Le costó algunos games meterse en el partido. Remontó, perdió el primer set en el tiebreak y a partir de allí, fue todo de Wawrinka. A fuerza de tiros ganadores desde la base, reveses incontestables y drive dominadores, Stan se iba abriendo camino en un final muy trabada. Djokovic no daba el brazo a torcer pero tampoco incomodaba al suizo con sus golpes. Defendía como siempre, competía como siempre, pero no desequilibraba. Del otro lado, "Stanimal" nunca titubeaba y llevó siempre las riendas del partido. El resultado dependía de su puntería, decisión y frialdad. Había que ganarlo. Novak no iba a regalar absolutamente nada, iba a pelear hasta la última bola.

¿Drama? También tuvo drama esta final. Los médicos ingresaron varias veces durante el partido pero por precaución, sin que ninguno pidiera el tiempo de atención extra, hasta que las ampollas con sangre del número uno frenaron el encuentro cuando estaba al borde del desenlace, antes del cambio de lado, lo que enfureció a su rival. Disculpas de por medio y vuelta a la cancha. El cansancio físico era cada vez mayor, pero la cabeza es la que manda y ninguno mostró signos de agotamiento. Adelante en el marcador, Wawrinka administró el quiebre y sin antes sufrir en cada turno de saque, lo cerró tras un revés largo del serbio. Campeón.

Aferrado y atento

"Estoy fundido, me lo dejé todo en la pista. Ha sido un partido muy exigente, durísimo. Hasta finales del primer set no llegué a la final. Pensé que él podía jugar mejor, pero al menos, estaba ahí. Ganar el torneo después de haber estado a un punto de haber perdido en 3ª ronda se siente muy especial. Al principio de los torneos no juego mi mejor tenis, pero llego a las finales para ganar. A pesar de eso, antes de la final estaba muy nervioso, como nunca antes. Estaba temblando en el vestuario. Me he puesto a llorar". Un autentico Wawrinka ante los micrófonos demostró que ante todo es persona y que tiene nervios como todos, a pesar de no haberse notado ante semejante escenario.

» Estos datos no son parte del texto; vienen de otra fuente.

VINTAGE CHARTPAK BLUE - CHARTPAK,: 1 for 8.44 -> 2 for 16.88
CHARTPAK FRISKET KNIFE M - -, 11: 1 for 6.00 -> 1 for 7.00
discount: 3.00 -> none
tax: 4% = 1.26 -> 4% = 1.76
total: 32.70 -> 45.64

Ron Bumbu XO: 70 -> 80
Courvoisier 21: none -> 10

Wawrinka hace rato que es un jugador distinto al resto. Desde 2013 que su estirpe cambió. Su tatuaje en el brazo izquierdo (“Lo intentaste. Fracasaste. No importa. Sigue intentándolo. Fracasa otra vez. Fracasa mejor”) y la contratación de Magnus Norman como coach marcaron un antes y un después en su carrera. Stan pasó de ser un peligro para cualquiera, a un ganador; de perder finales o partidos importantes o no perder once definiciones al hilo. Desde que alcanzó la semifinal del US Open 2013, su carrera explotó. Campeón de un Grand Slam por temporada en diferentes escenarios y siempre ante en N°1 vigente. Si, así como leen. Cuando la mente supera al físico y al tenis, todo lo puede.

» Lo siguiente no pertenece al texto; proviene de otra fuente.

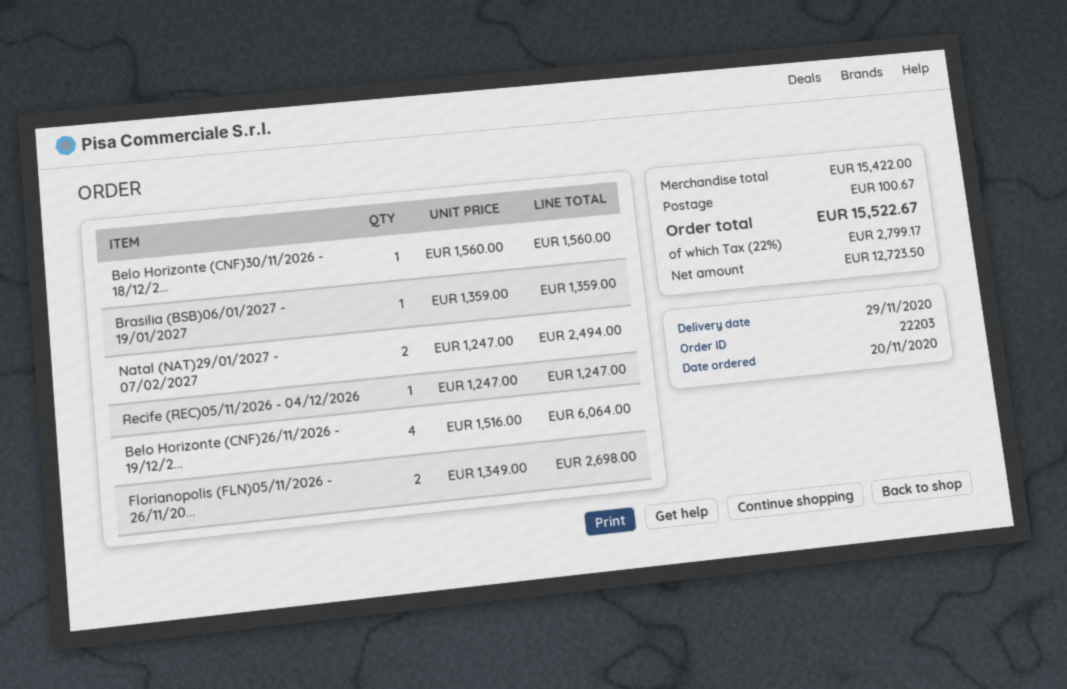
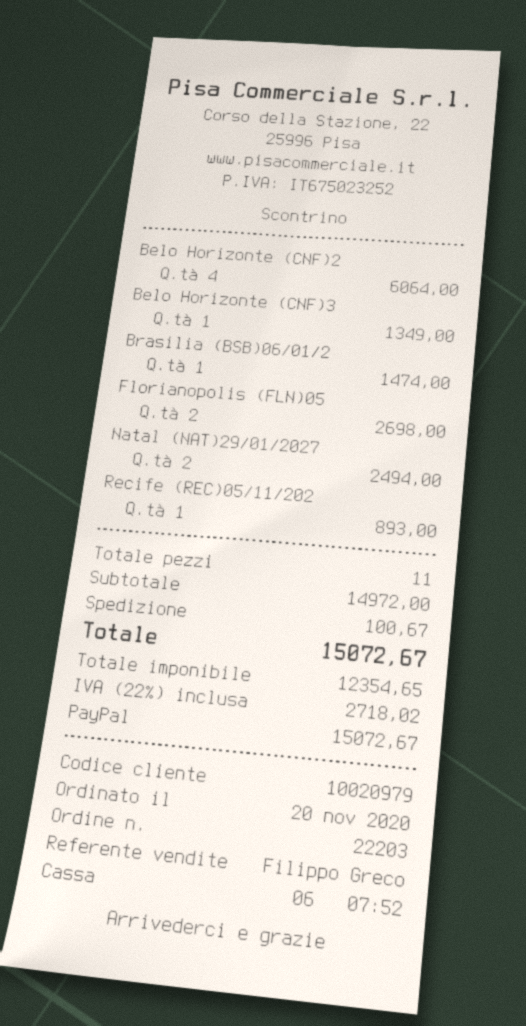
Belo Horizonte (CNF)30/11/2026 - 18/12/2...: 1 for 1560.00 -> 1 for 1349.00
Brasilia (BSB)06/01/2027 - 19/01/2027: 1 for 1359.00 -> 1 for 1474.00
Recife (REC)05/11/2026 - 04/12/2026: 1 for 1247.00 -> 1 for 893.00
subtotal: 15422.00 -> 14972.00
net: 12723.50 -> 12354.65
tax: 22% = 2799.17 -> 22% = 2718.02
total: 15522.67 -> 15072.67

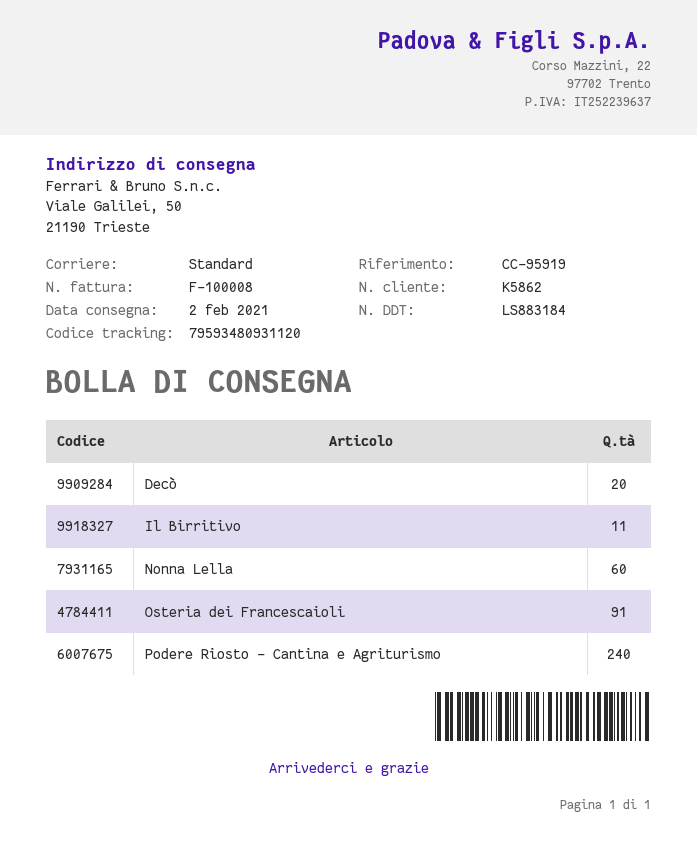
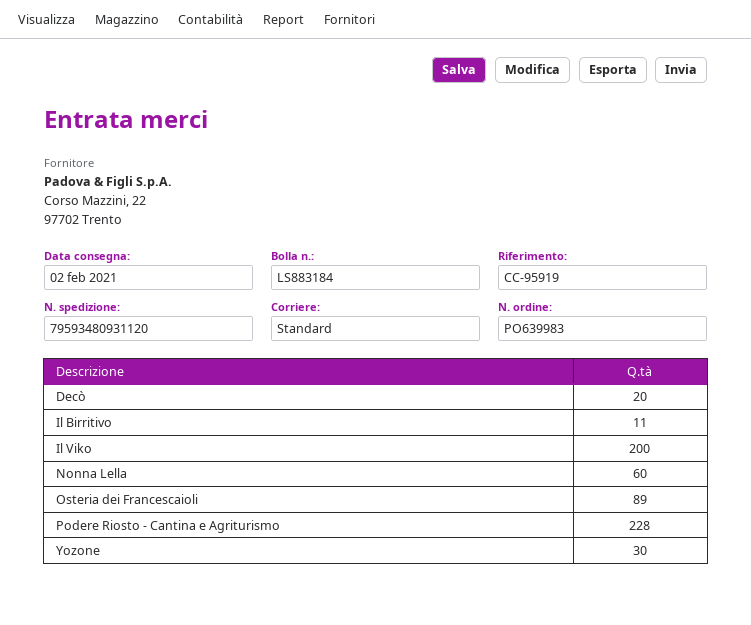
Osteria dei Francescaioli: 91 -> 89
Podere Riosto - Cantina e Agriturismo: 240 -> 228
Il Viko: none -> 200
Yozone: none -> 30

El próximo modelo tendrá una nueva silueta...

"Ha sido un encuentro muy exigente físicamente. Él ha sido el jugador con mayor coraje en los momentos decisivos. Ha sido más fuerte mentalmente. Unos pocos puntos deciden un partido de este calibre y hoy ha sucedido así. Yo no aproveché mis oportunidades de quiebre y eso que tuve muchas. En partidos así, si no aprovechas las oportunidades, tu rival lo hará. Él lo ha hecho. Ha sido más valiente, ha dado un paso hacia adelante, más agresivo, mientras yo esperaba a que pasaran cosas”. Muy claro el múltiple campeón de Grand Slams a la hora de desgranar las claves de su derrota, la quinta en finales en el US Open, misma suma que Lendl aquí y Murray en Melbourne.

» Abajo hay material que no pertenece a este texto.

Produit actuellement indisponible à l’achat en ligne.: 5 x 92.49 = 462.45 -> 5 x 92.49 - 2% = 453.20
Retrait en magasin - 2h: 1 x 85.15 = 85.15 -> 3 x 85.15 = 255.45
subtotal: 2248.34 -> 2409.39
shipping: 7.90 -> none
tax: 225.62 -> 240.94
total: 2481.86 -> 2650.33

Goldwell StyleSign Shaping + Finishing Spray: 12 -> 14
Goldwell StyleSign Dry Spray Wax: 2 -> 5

Campeón del Australian Open y Roland Garros para ganar los cuatro 'Grandes' al hilo, algo inaudito en la historia, solo empatado con Rod Laver (1962 y 1969) y Donald Budge (1938), Djokovic no se olvidó de su espectacular año: “Para mí ganar cuatro Grand Slams consecutivos fue un gran logro. Estoy muy orgulloso de ello y la derrota de hoy no puede empañar lo logrado en Australia y especialmente en París. Ganar dos Grand Slam este año, jugar otra final más… no tengo queja. Obviamente me hubiera gustado ganar hoy pero debes dar la mano a tu rival y felicitarle. Aceptar la derrota y seguir adelante”.